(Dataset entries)
——————
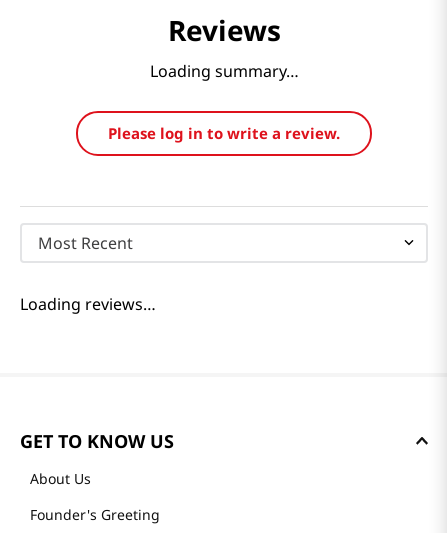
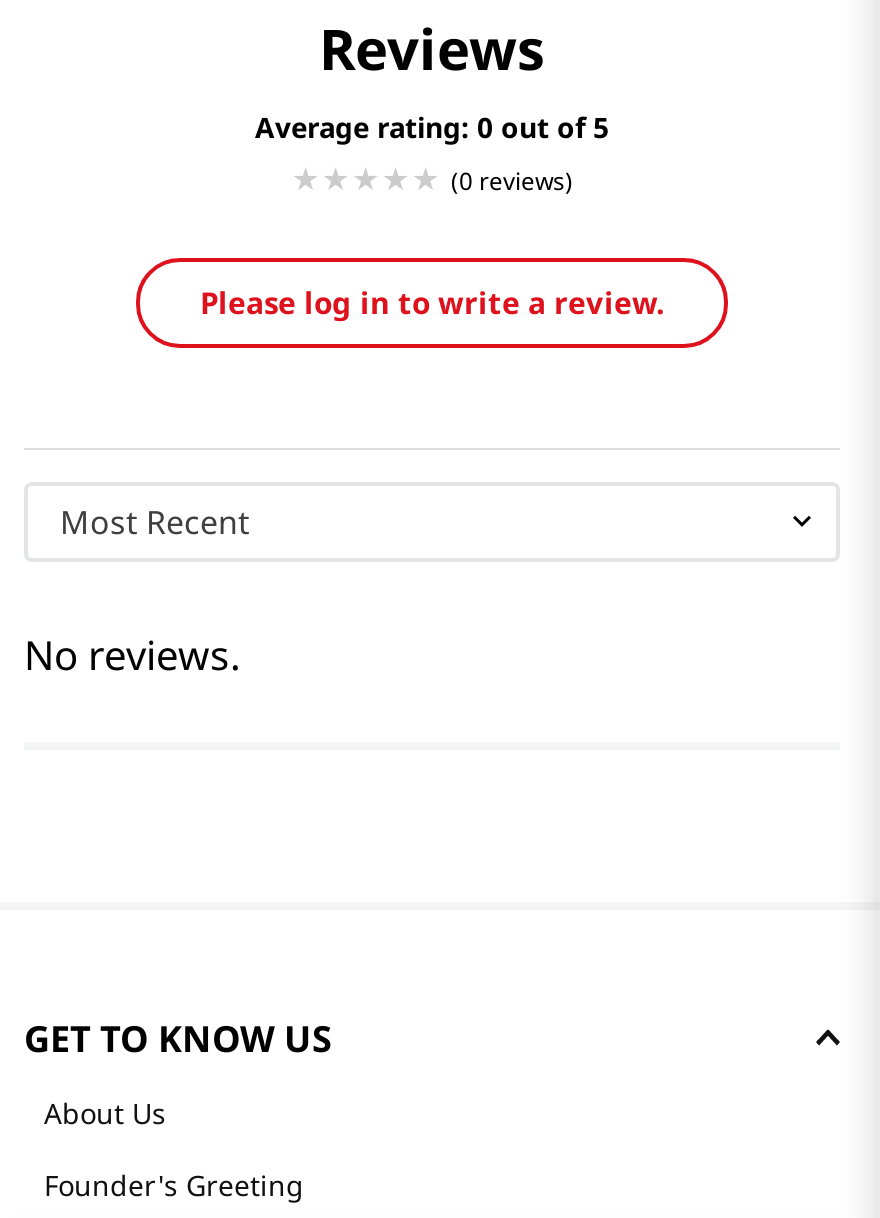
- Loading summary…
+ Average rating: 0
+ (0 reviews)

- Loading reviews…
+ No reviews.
——————
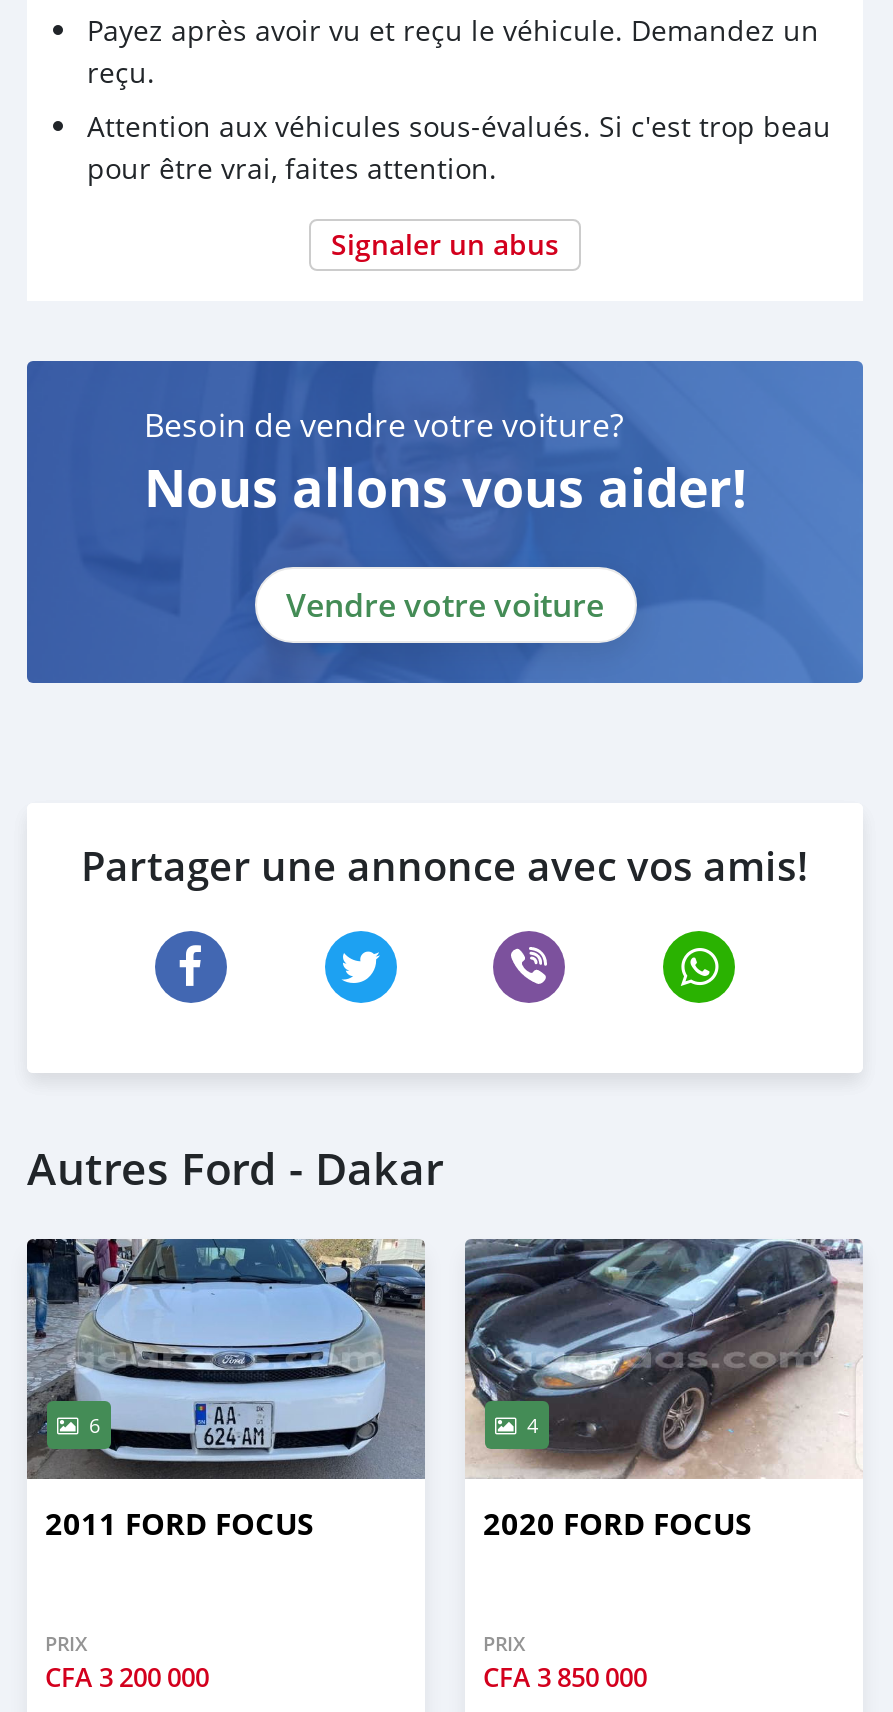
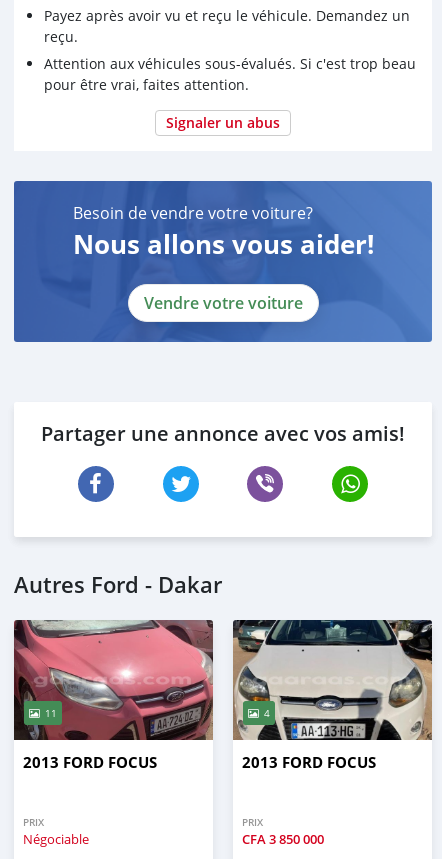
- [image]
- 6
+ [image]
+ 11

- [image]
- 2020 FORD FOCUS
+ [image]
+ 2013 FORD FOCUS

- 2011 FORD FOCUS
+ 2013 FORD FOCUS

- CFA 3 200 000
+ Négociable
——————
Within the data above, how many lines include the string "FORD"? Answer with the number by itself.

4